NAB has apologised to customers after its banking failed. Photo / 123RF
National Australia Bank has taken an extraordinary step to "make things right" with its customers, paying for full-page newspaper ads to apologise for last weekend's outage.
The bank is starting to pay back the thousands of business customers that were left out of pocket on Saturday when their entire system went down.
Businesses have been claiming they're owed anything from a few hundred dollars to more than A$10,000 ($10,853).
For a little under six hours, a "technical glitch" stopped any NAB customers from using its ATMs, mobile app and EFTPOS machines.
In a hand-signed article from the bank's CEO Andrew Thorburn, the company said it was "truly sorry" for the outage and that on Saturday, it "failed" to get the fundamentals right.
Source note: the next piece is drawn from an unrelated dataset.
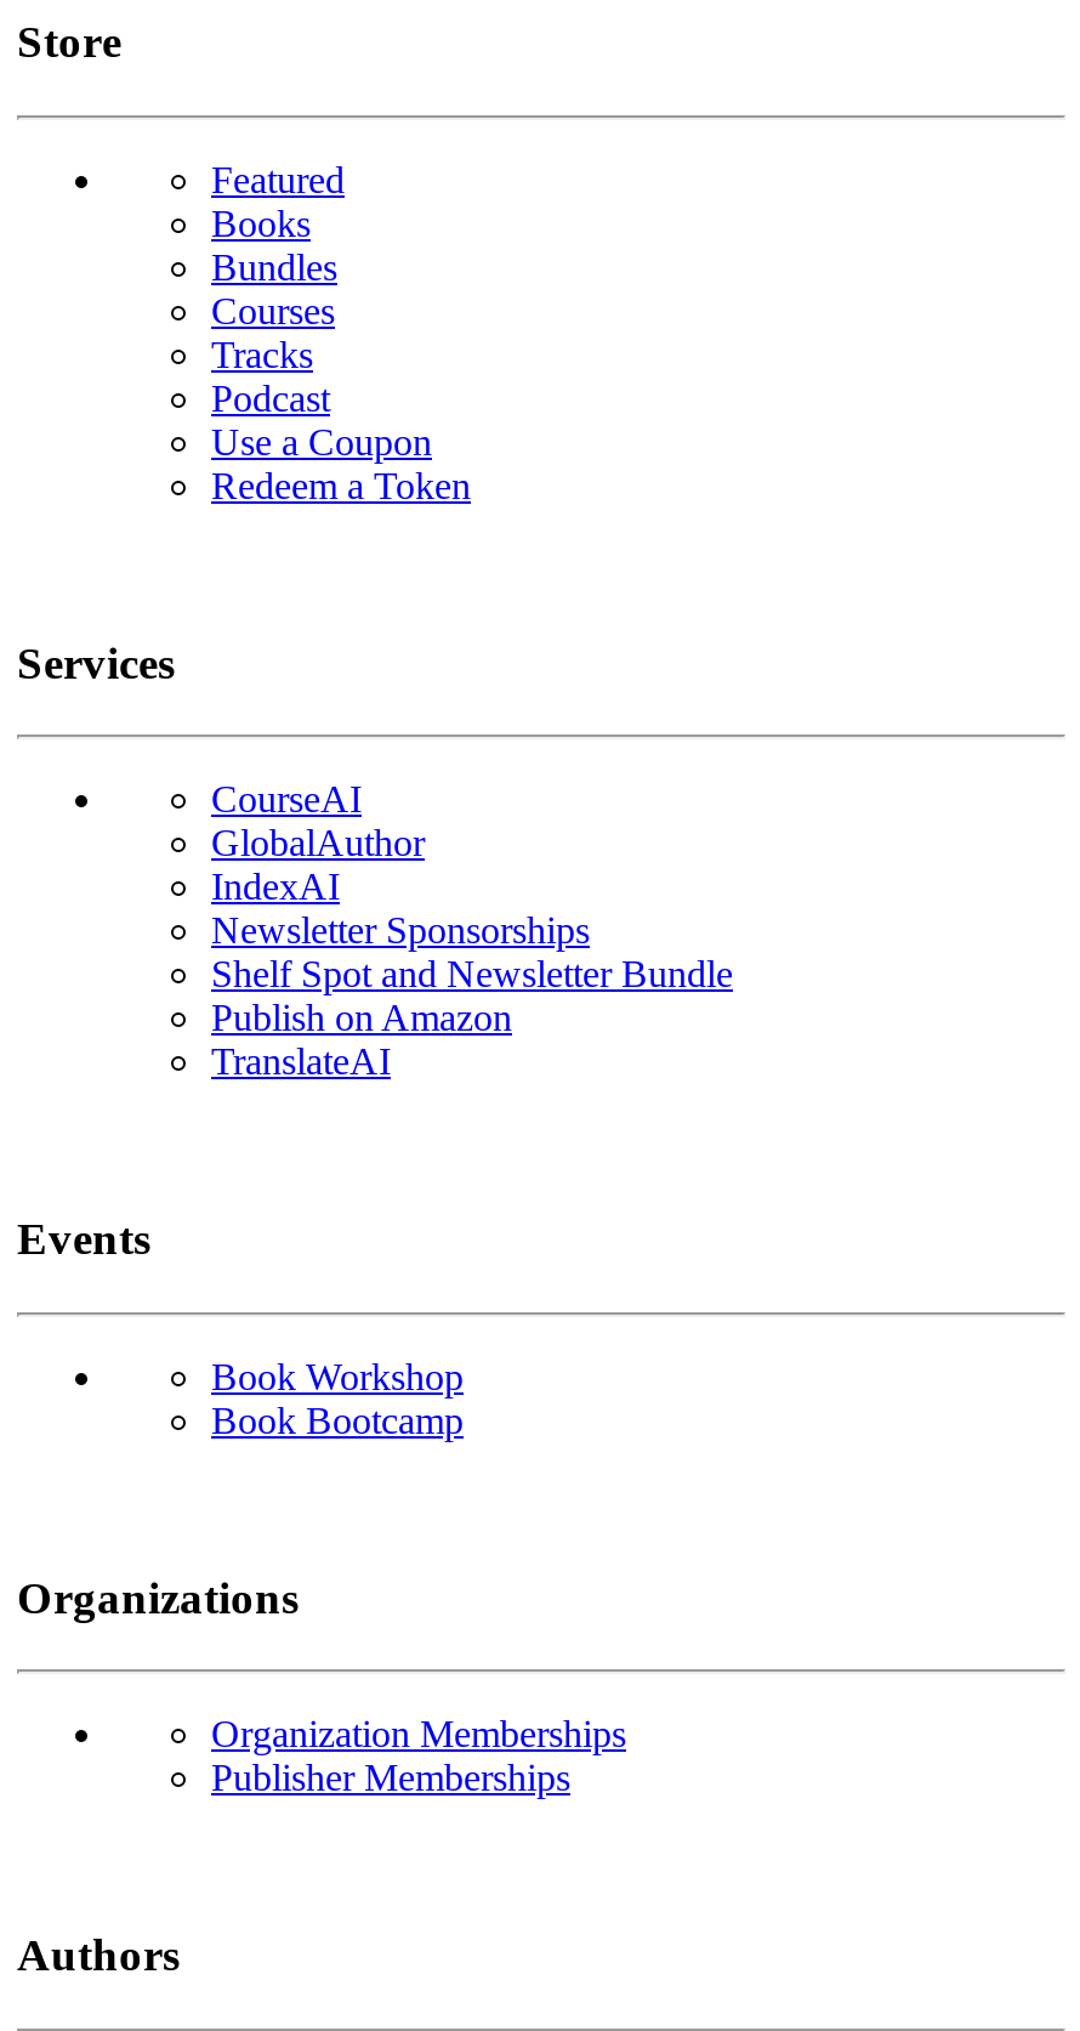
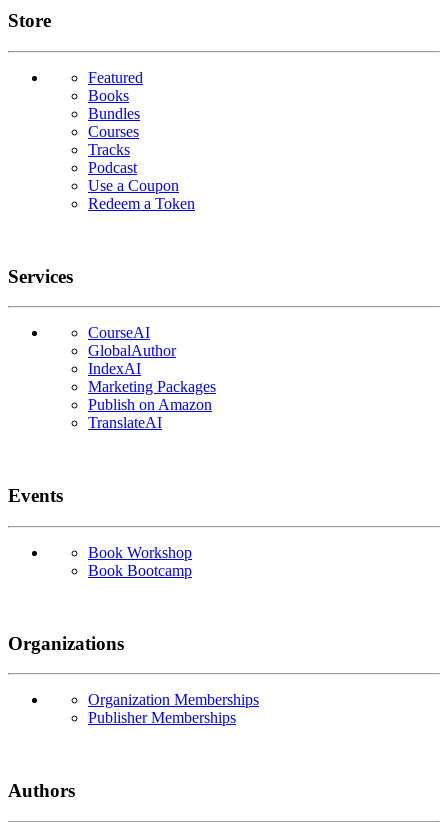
[211,910,733,995] Newsletter Sponsorships | Shelf Spot and Newsletter Bundle -> [88,378,216,395] Marketing Packages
Mark, a machinery business owner from Cessnock, NSW told 2GB he made one phone call and was almost immediately reimbursed for the A$1000 in lost business.
"I called them on Monday morning when I got to work. They asked a lot of questions … and about two or three hours later I had another phone call back from some manager higher up in the bank and we had a discussion about what possible business had we lost and what profits I would have lost because I didn't sell those goods, and he made me an offer," Mark told the radio station.
"I very quickly gave him a bank account number to put the money in before he changed his mind," he added.
On Saturday, Craig Daniell, co-owner of Melbourne's Kingfisher Seafoods told News Corp the outage would cost him a fair slice of profit.
"We've had easily 100 customers who couldn't buy their produce this morning," he said.
"There's been quite a few angry customers; it's been a massive inconvenience."
Daniell said most customers use cards to pay for their produce.
"It's impacted us big time, 80 per cent of our sales are on card now … out here in Camberwell they don't use cash," he said.
"Saturday is our busiest day, you rely on Saturday sales to balance out the rest of the week.
"My wife is very upset, when you pay a lot of fees to the bank it gets very frustrating."
A NAB spokesman was unable to confirm the exact number of business owners who were out of pocket from Saturday's outage or the exact amount of money the bank would have to pay.
The spokesman did, however, say the bank was in the process of refund everyone with a legitimate claim.
NAB is already in the process of repaying customers and is encouraging anyone who might've lost out on Saturday to contact the bank.
Yesterday, the bank's business executive general manager Cindy Batchelor said they would look to refund customers who were put out by the glitch.
"If there was a loss that was driven by the outage today, then compensation will be provided to customers," she said.
"We'll work with each and every one of them to understand exactly what happened to that particular customer."
Almost immediately after the system went down, one of the bank's chief executives Anthony Healy posted an apology on Twitter.
"On behalf of the executive team and everyone here at NAB, I want to apologise for the outages that you were experiencing this morning with your banking services.
"I want to apologise to those who were out trying to do their shopping on a Saturday morning and particularly our merchants who are trying to do business and maintain banking services for their customers. We're sorry and it's not good enough," he said.
Dozens of customers lashed out at the bank on social media after they tweeted a separate apology, claiming they'd lost thousands in the outage.
"We just saw A$2500 walk out the door. But 'Sorry this happened on a Saturday' makes me feel all warm and fuzzy inside," one Twitter user replied.
Another wrote: "Sorry ain't good enough. You guys are making billions of dollars each year while us small businesses are losing money because customers are unable to pay for their groceries. Will we be getting compensated???"